Description of the task: Tally the lines below that contain the word "none". Only the total should be given.

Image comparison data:
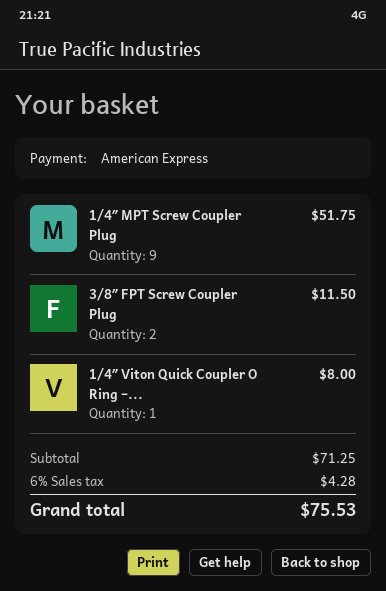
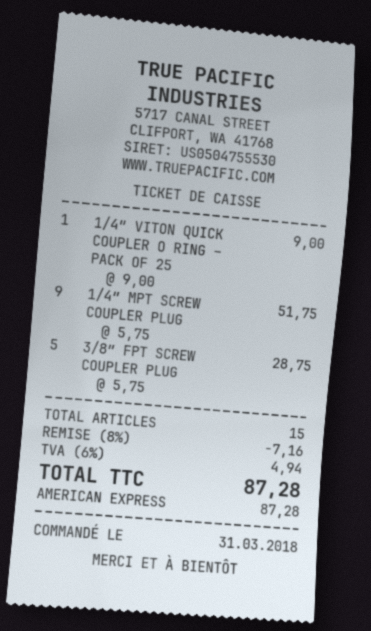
3/8″ FPT Screw Coupler Plug: 2 for 11.50 -> 5 for 28.75
1/4″ Viton Quick Coupler O Ring –...: 1 for 8.00 -> 1 for 9.00
discount: none -> 8% = 7.16
tax: 6% = 4.28 -> 6% = 4.94
total: 75.53 -> 87.28

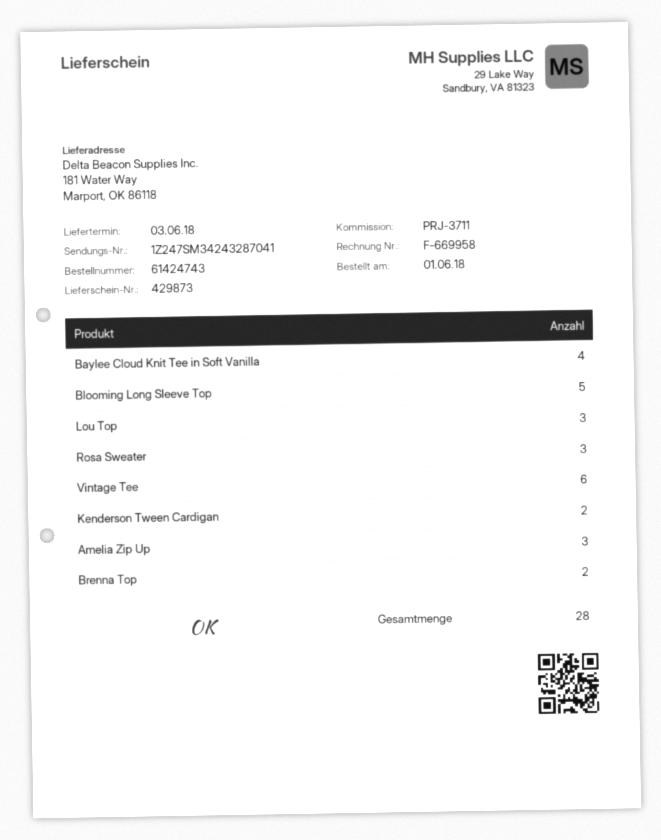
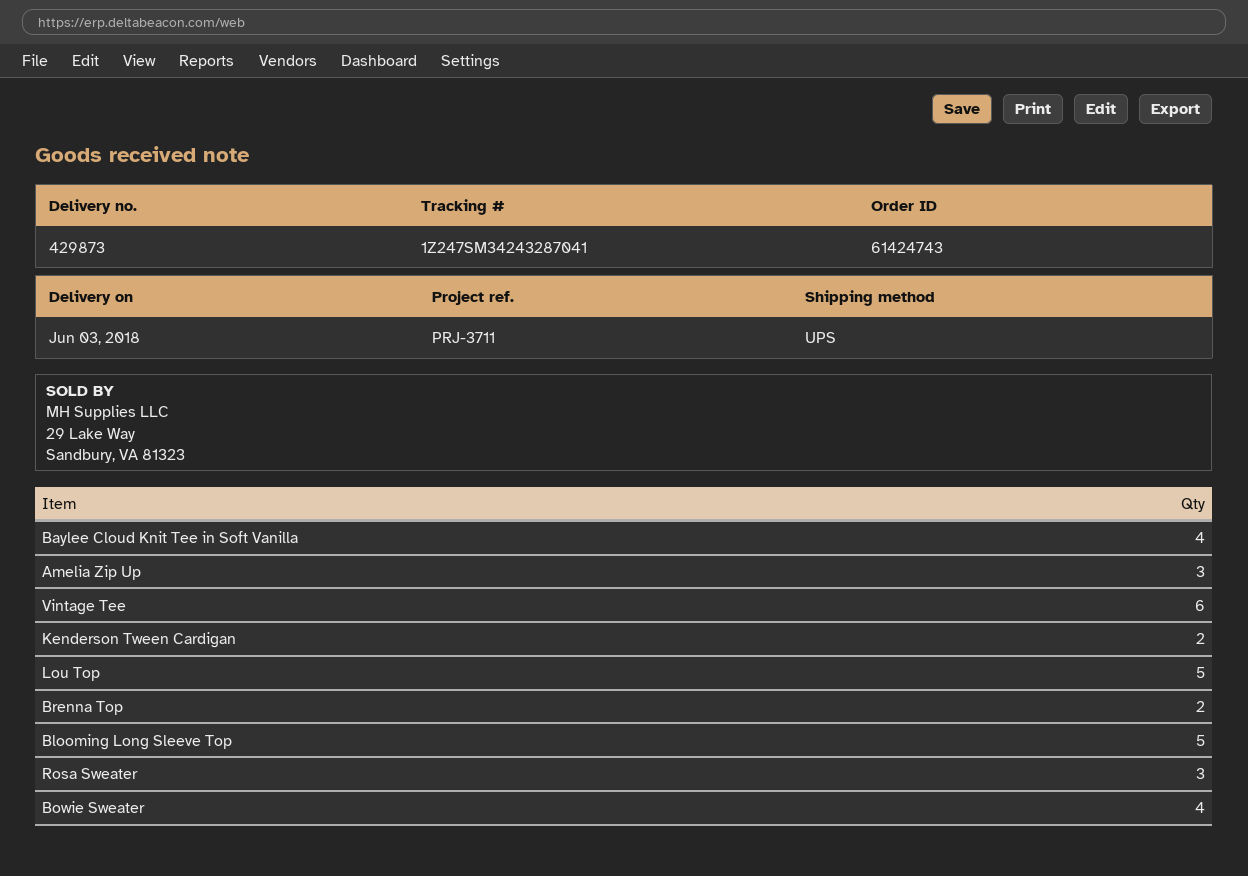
Lou Top: 3 -> 5
Bowie Sweater: none -> 4

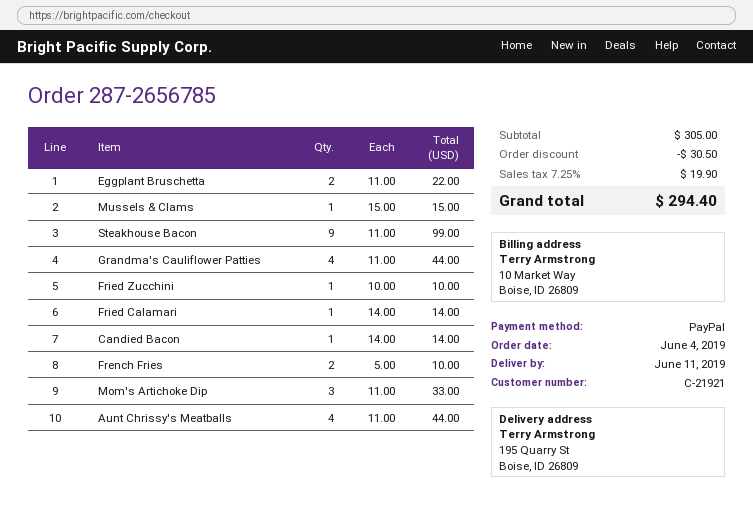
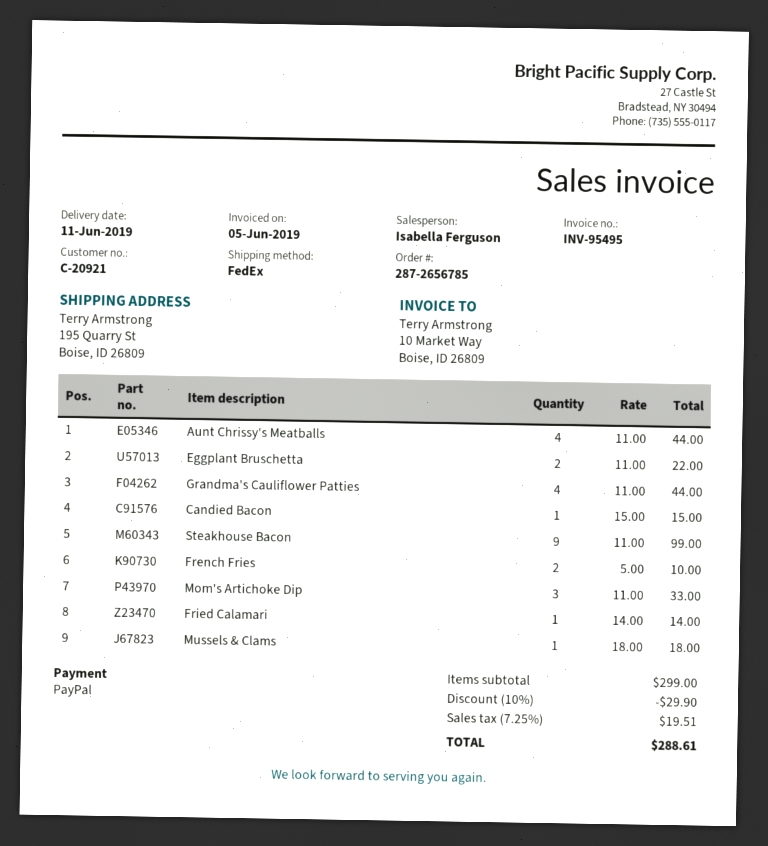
customer number: C-21921 -> C-20921
Mussels & Clams: 1 x 15.00 = 15.00 -> 1 x 18.00 = 18.00
Fried Zucchini: 1 x 10.00 = 10.00 -> none
Candied Bacon: 1 x 14.00 = 14.00 -> 1 x 15.00 = 15.00
subtotal: 305.00 -> 299.00
discount: 30.50 -> 29.90
tax: 7.25% = 19.90 -> 7.25% = 19.51
total: 294.40 -> 288.61

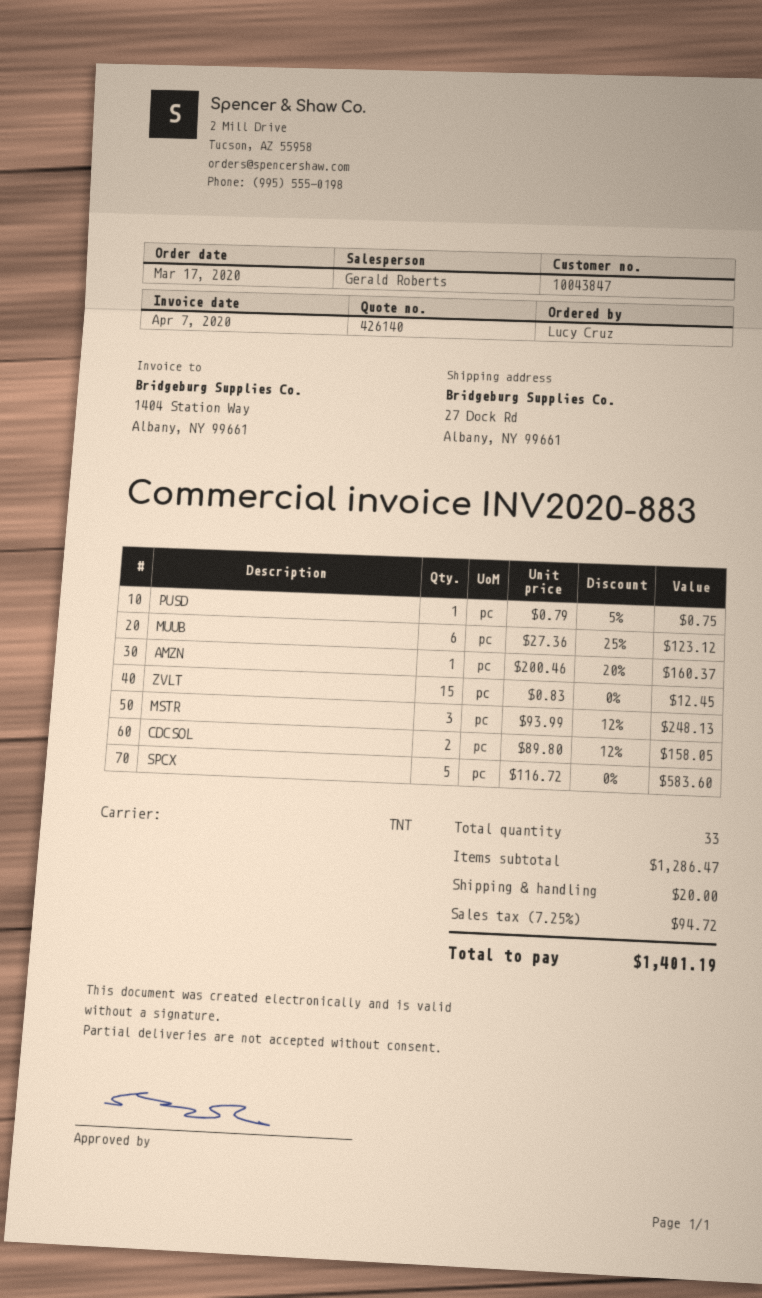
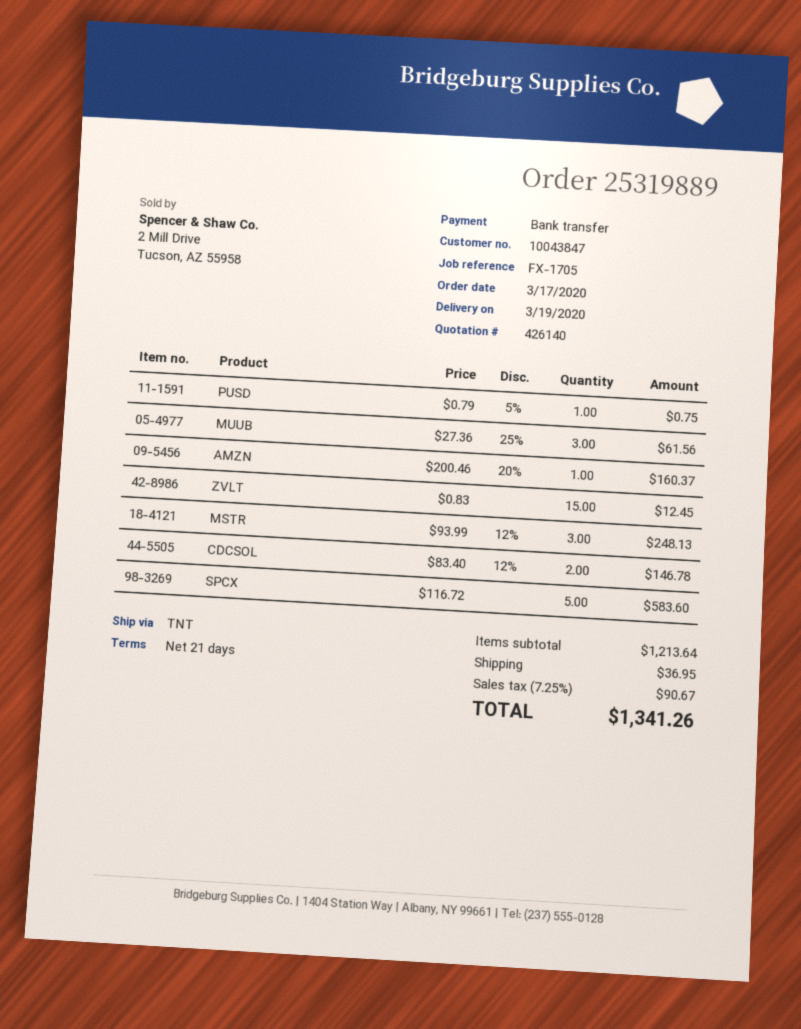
MUUB: 6 x 27.36 - 25% = 123.12 -> 3 x 27.36 - 25% = 61.56
CDCSOL: 2 x 89.80 - 12% = 158.05 -> 2 x 83.40 - 12% = 146.78
subtotal: 1286.47 -> 1213.64
shipping: 20.00 -> 36.95
tax: 7.25% = 94.72 -> 7.25% = 90.67
total: 1401.19 -> 1341.26

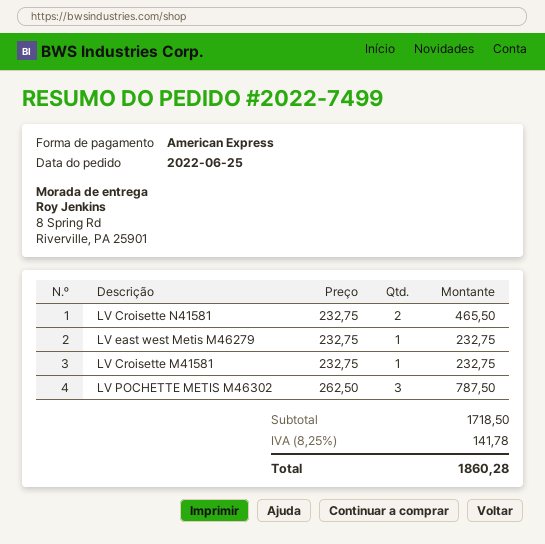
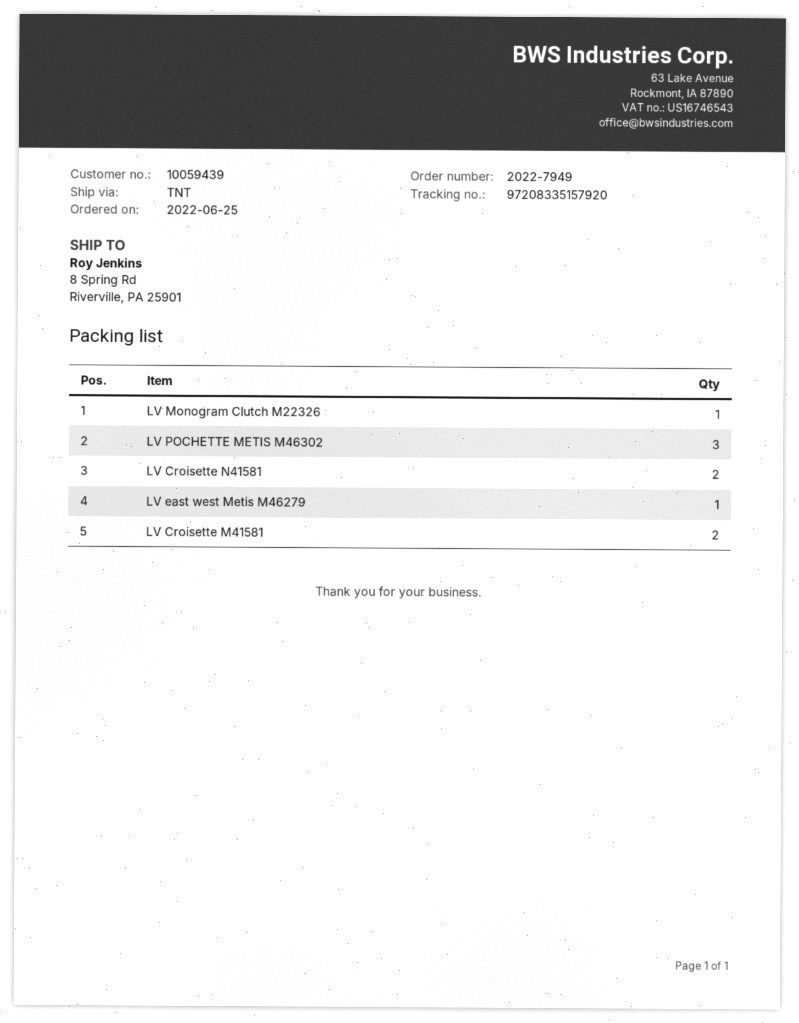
order number: 2022-7499 -> 2022-7949
LV Croisette M41581: 1 -> 2
LV Monogram Clutch M22326: none -> 1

Answer for the task: 4